With all of the plugging and unplugging, wall sockets can take a beating that can result in them working loose or simply breaking. You can call an electrician to fix them, but the task is really a very simple one as long as you take the proper simple precautions.
Throw the Breaker
Before you even touch the outlet with a tool, the first thing you should do is turn on all the lights in the house and then find your breaker box. When you open up the breaker box, you should see a bunch of switches and a guide of some sort that has parts of the house labeled. Read the guide to figure out which switches control power to which parts of the house.
If you don’t have a guide, you can make one by throwing one of the small switches and then going back through the house to make a note of which lights or appliances have lost power. Using this technique, you can map out how each breaker switch controls the power circuits in your home.
Once you’ve identified the breaker switch that controls power to the circuit that the socket you need to replace is on, make sure it’s in the off position. Head back into the room with the socket and double check that all the other sockets or lights in the room have also lost power by flipping light switches and trying to plug in simple appliances to verify that the lights and the sockets are on the same circuit that has been disconnected.
Remove the Broken Socket
Wall sockets are most commonly covered by a rectangular plastic plate. This plate typically covers the hole in the drywall through which the socket extends. With whatever type of screwdriver is appropriate, unscrew the plate and pull it free. If the socket itself comes out with the plate, that’s ok. If the plate comes off separately from the socket, you’ll need to unscrew whatever screws are holding the socket into the drywall.
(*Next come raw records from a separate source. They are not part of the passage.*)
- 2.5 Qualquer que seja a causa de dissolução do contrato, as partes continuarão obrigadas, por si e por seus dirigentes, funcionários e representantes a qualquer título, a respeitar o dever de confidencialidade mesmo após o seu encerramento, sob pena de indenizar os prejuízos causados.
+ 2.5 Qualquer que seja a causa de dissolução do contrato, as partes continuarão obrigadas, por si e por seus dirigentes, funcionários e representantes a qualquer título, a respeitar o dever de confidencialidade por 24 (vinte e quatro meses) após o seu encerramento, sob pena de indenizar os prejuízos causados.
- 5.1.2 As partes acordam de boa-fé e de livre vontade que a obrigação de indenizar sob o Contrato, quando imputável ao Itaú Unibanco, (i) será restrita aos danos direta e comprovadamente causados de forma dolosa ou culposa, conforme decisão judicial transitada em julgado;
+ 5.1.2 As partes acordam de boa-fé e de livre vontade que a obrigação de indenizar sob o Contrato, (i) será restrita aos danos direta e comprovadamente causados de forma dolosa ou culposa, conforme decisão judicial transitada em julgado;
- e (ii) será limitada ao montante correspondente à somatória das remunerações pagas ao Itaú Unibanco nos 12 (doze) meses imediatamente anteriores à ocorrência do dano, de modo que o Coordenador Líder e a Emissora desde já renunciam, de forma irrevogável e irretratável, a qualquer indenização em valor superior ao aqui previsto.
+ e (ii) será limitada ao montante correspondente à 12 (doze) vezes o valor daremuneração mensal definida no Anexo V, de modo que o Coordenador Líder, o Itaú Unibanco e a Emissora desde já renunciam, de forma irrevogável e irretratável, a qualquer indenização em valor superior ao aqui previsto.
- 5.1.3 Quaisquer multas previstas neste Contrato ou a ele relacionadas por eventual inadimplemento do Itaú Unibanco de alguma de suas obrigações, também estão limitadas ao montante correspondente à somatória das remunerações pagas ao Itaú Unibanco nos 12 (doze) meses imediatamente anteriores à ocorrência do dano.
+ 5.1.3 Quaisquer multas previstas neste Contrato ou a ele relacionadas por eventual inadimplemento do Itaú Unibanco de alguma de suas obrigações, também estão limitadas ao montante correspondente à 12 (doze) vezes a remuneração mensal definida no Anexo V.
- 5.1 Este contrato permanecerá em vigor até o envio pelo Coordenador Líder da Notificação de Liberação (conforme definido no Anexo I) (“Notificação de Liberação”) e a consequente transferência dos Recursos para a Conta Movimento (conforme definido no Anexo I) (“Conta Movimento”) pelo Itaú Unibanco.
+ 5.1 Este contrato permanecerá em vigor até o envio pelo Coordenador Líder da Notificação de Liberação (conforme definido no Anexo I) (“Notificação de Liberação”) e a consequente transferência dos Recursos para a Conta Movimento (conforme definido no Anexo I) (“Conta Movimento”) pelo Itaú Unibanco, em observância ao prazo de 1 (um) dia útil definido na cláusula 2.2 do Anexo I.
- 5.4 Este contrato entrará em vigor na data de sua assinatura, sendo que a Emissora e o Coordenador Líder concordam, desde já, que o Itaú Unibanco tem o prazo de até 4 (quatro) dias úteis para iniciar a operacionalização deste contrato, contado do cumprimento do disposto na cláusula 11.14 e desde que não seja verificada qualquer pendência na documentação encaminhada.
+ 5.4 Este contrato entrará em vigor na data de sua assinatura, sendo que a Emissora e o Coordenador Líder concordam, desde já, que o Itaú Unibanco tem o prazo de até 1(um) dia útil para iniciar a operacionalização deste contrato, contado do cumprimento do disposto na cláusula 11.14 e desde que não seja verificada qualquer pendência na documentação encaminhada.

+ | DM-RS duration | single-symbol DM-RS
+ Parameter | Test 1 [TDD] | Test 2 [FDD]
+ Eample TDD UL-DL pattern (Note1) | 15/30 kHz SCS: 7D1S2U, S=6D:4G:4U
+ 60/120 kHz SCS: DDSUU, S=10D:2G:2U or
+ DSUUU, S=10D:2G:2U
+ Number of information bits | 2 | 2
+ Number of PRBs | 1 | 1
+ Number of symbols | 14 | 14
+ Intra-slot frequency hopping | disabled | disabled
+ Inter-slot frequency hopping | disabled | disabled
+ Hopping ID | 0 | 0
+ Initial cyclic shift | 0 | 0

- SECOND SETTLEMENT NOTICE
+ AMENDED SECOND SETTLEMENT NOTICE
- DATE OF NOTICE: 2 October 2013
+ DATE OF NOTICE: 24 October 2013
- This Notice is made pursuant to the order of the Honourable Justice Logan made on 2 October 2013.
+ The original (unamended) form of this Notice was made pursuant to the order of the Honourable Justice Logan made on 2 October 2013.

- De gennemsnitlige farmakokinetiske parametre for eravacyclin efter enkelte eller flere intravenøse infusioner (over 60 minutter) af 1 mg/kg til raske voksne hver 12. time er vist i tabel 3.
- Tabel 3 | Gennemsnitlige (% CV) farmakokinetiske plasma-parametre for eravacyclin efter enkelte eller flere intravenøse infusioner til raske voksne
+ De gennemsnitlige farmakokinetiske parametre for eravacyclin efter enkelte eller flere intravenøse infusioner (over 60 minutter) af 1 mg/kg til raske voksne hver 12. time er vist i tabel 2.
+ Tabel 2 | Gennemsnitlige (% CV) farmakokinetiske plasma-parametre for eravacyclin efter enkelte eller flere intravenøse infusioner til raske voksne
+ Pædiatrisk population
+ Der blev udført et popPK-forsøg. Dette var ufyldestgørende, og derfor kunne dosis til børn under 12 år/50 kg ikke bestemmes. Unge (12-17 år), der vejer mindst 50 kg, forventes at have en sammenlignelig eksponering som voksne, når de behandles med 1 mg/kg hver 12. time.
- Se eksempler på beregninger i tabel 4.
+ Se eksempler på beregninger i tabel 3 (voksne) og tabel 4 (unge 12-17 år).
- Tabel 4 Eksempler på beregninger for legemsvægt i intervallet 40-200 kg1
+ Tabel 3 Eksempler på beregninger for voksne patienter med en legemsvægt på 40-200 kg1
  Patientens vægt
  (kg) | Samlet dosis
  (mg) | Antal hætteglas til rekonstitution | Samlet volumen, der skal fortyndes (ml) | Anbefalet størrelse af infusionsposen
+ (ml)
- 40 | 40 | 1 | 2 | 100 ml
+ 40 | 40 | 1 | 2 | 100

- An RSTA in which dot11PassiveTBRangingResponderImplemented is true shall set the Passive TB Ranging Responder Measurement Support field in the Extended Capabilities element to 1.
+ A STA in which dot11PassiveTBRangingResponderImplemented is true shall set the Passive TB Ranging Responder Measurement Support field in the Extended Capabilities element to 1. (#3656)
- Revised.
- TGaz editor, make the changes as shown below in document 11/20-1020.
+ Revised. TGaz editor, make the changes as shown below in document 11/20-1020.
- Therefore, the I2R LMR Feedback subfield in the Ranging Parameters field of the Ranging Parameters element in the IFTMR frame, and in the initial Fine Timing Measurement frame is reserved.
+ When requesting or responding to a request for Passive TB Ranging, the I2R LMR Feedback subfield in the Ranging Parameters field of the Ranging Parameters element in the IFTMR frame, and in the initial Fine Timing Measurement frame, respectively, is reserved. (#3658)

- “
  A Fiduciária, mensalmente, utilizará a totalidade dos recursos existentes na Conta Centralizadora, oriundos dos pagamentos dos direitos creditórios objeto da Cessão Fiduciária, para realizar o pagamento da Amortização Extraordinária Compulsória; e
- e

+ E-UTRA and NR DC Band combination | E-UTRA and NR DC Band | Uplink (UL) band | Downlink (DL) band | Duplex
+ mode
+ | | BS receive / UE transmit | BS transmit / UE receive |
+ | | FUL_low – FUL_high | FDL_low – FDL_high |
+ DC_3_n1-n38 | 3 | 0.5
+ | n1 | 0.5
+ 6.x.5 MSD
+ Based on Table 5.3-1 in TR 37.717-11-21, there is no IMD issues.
Once you have the socket free of the wall, pull it out so that you have some slack and some of the wiring extending out of the wall. If you have a camera phone, it’s a good idea to take a picture of how the wires connect to the socket for reference. There will be at least two wires, one black (hot) and one white (neutral). There may be a third bare wire for grounding, but don’t worry if it’s not there.
The next step is to remove the wire contacts from the socket. To do this, you’re going to have to hold the socket with one hand while you unscrew the contacts to free the wires. When you take hold of the socket, grip it by the plastic frame and make sure to keep your fingers clear of the wires and terminals. Throwing the breaker should have disconnected the power from the socket, but even experienced electricians sometimes make mistakes so it’s best to play it safe.
Unscrew the contacts to free the wires. When one wire is freed, grip it by the rubber coating and bend it so that the exposed wire points away from the others. When all the wires are disconnected, you can dispose of the broken socket.
Install the New Socket
The steps to install the new socket are simply the reverse of removing the broken socket. Wrap the wires from the wall around the correct screw terminal and use the screwdriver to tighten the terminals. Look at the packaging of the new socket or read the labels on the socket body to determine which terminal is black/hot, white/neutral, and bare/ground.
Once all the wires are connected to the proper terminals, replace the socket into the wall by feeding the wire bundle back into the wall first and then screwing the socket back into the drywall frame and replacing the plate covering.
Test Your Work
With the socket replaced, plug in an appliance and throw the breaker back to the ‘on’ position. If the appliance is powered on, you did it correctly! If not, double check that you threw the correct breaker. If your appliance still stays off, return the breaker switch to the ‘off’ position and remove the socket to check the wire terminals to make sure that they didn’t come loose while you were putting the socket back in the wall.